* Exercise requirements *
Repeat each entry as written, dropping any picture you find.

### Records to use

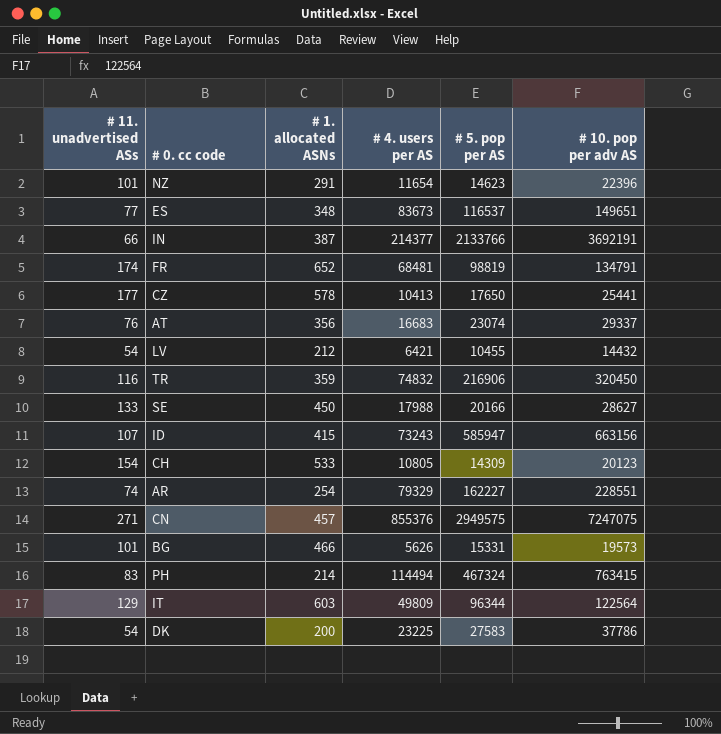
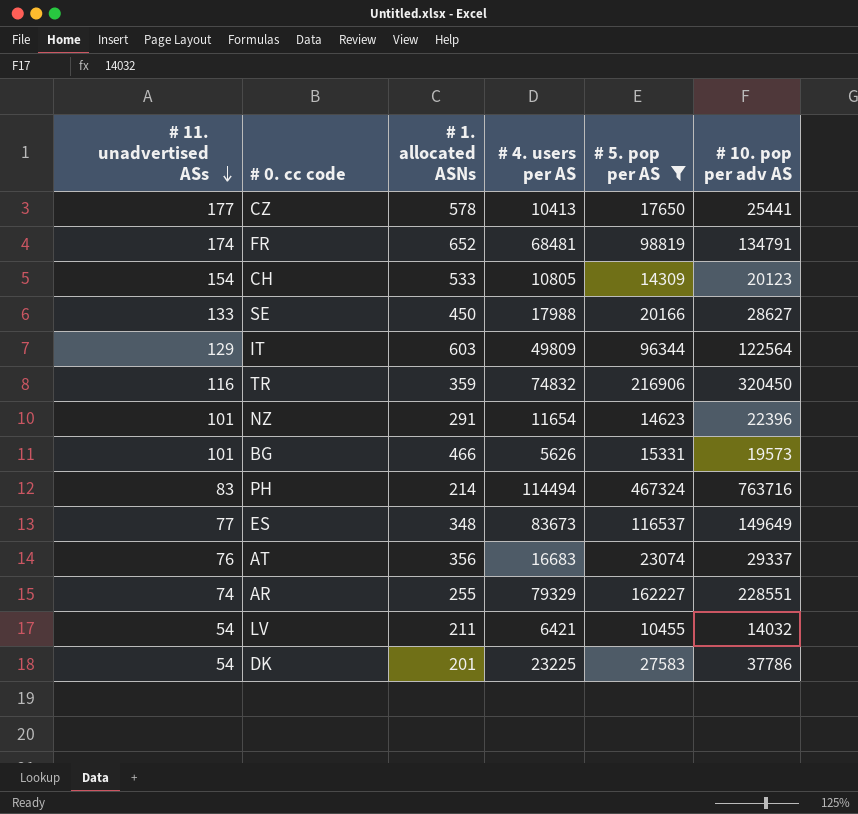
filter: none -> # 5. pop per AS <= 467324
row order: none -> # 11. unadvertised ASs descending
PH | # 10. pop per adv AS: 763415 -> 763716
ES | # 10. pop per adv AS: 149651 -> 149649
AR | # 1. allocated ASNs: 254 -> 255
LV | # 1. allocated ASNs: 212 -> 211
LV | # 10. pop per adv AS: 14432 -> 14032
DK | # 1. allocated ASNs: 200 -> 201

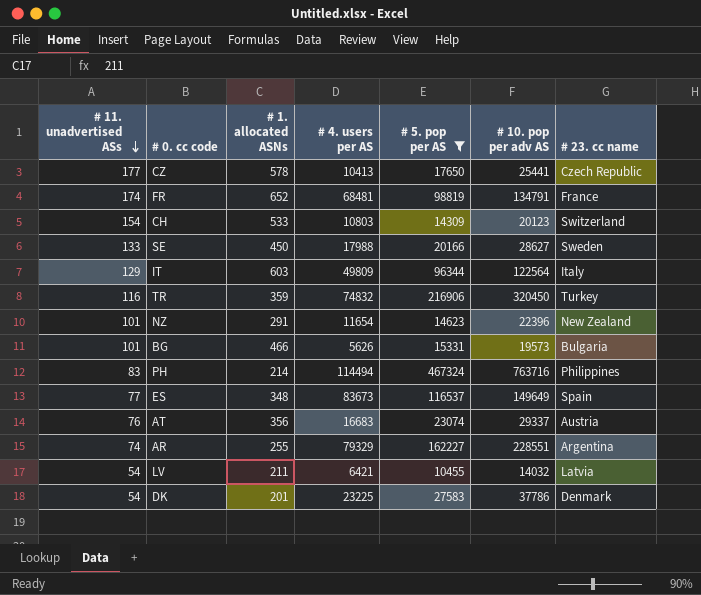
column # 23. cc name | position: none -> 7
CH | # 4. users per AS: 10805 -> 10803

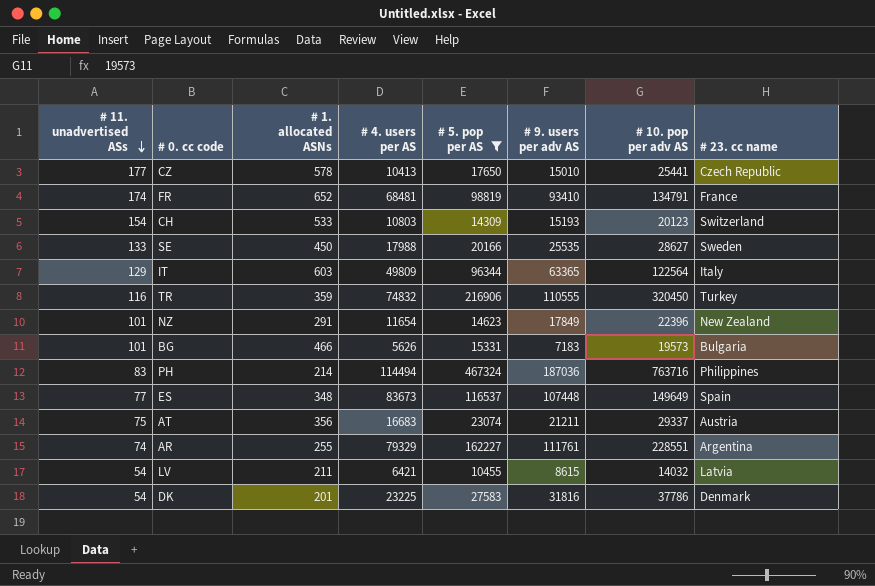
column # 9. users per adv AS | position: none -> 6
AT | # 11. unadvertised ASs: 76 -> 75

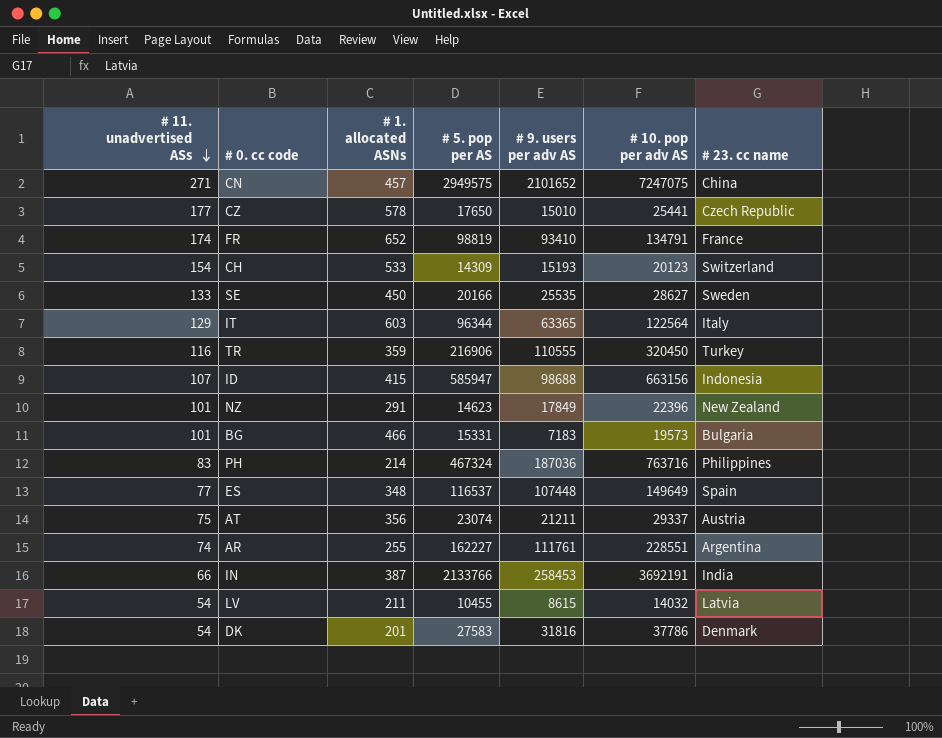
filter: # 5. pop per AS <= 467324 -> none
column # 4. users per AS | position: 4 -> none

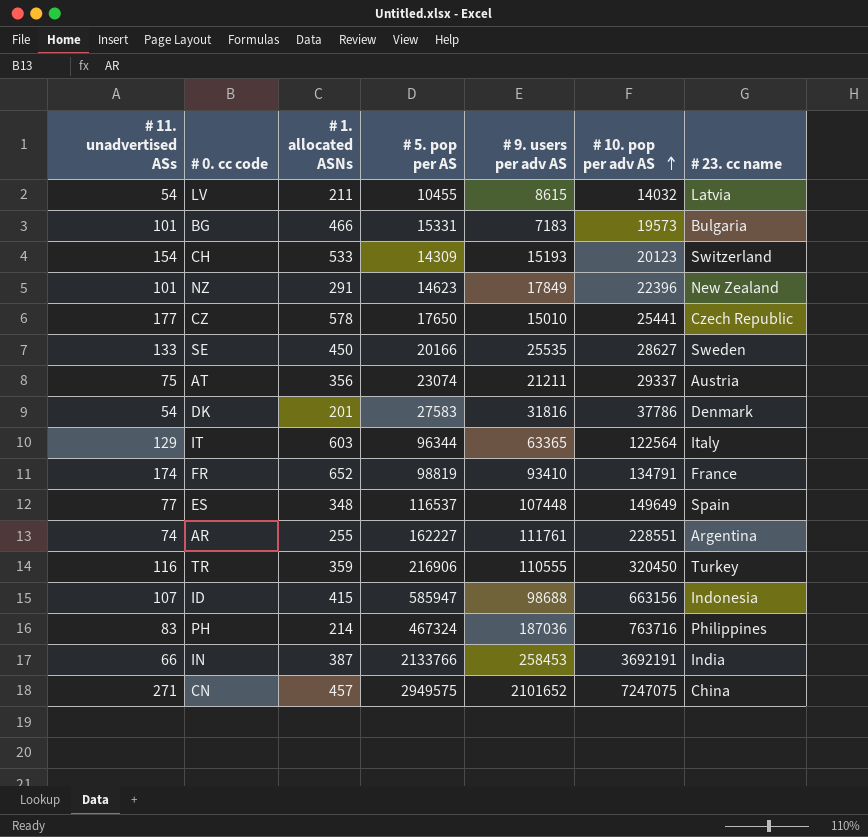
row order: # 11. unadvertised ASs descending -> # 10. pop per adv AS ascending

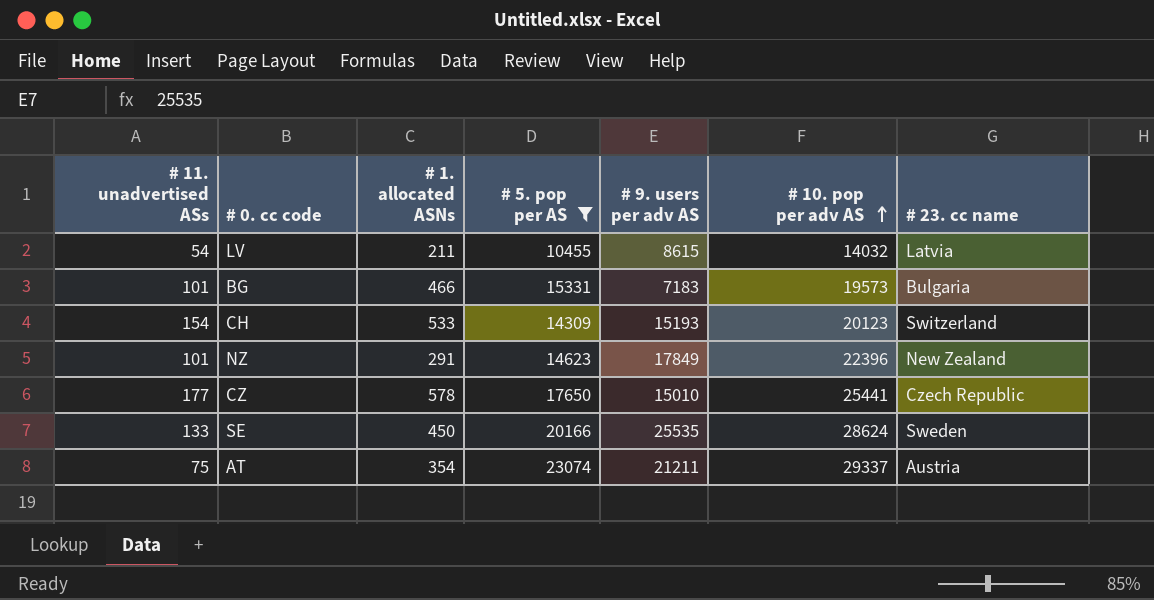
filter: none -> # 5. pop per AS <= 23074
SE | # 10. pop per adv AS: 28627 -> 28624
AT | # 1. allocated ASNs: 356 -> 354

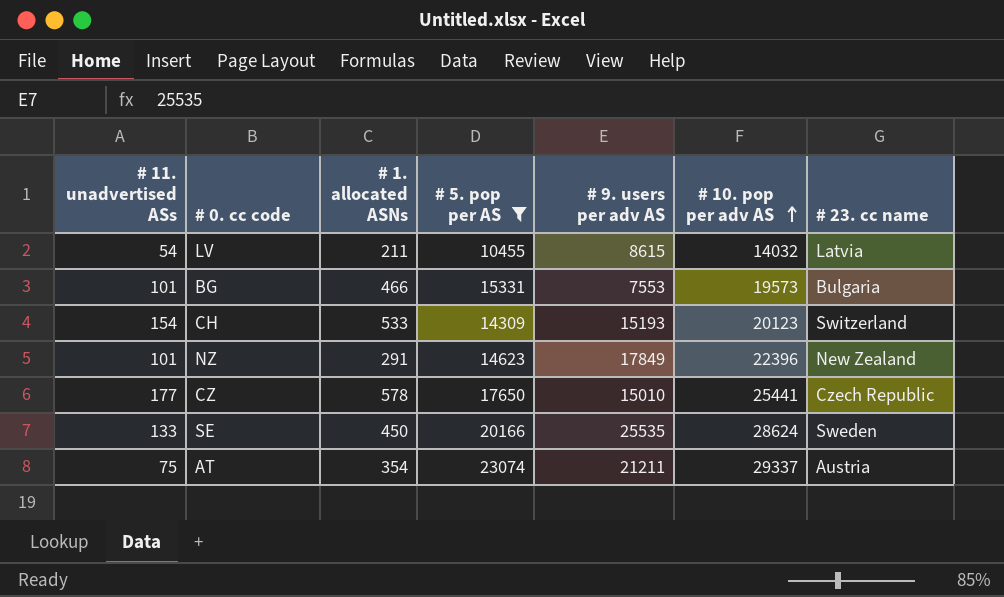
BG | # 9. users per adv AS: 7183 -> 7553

######

* Solution for this task *
filter: none -> # 5. pop per AS <= 467324
row order: none -> # 11. unadvertised ASs descending
PH | # 10. pop per adv AS: 763415 -> 763716
ES | # 10. pop per adv AS: 149651 -> 149649
AR | # 1. allocated ASNs: 254 -> 255
LV | # 1. allocated ASNs: 212 -> 211
LV | # 10. pop per adv AS: 14432 -> 14032
DK | # 1. allocated ASNs: 200 -> 201

column # 23. cc name | position: none -> 7
CH | # 4. users per AS: 10805 -> 10803

column # 9. users per adv AS | position: none -> 6
AT | # 11. unadvertised ASs: 76 -> 75

filter: # 5. pop per AS <= 467324 -> none
column # 4. users per AS | position: 4 -> none

row order: # 11. unadvertised ASs descending -> # 10. pop per adv AS ascending

filter: none -> # 5. pop per AS <= 23074
SE | # 10. pop per adv AS: 28627 -> 28624
AT | # 1. allocated ASNs: 356 -> 354

BG | # 9. users per adv AS: 7183 -> 7553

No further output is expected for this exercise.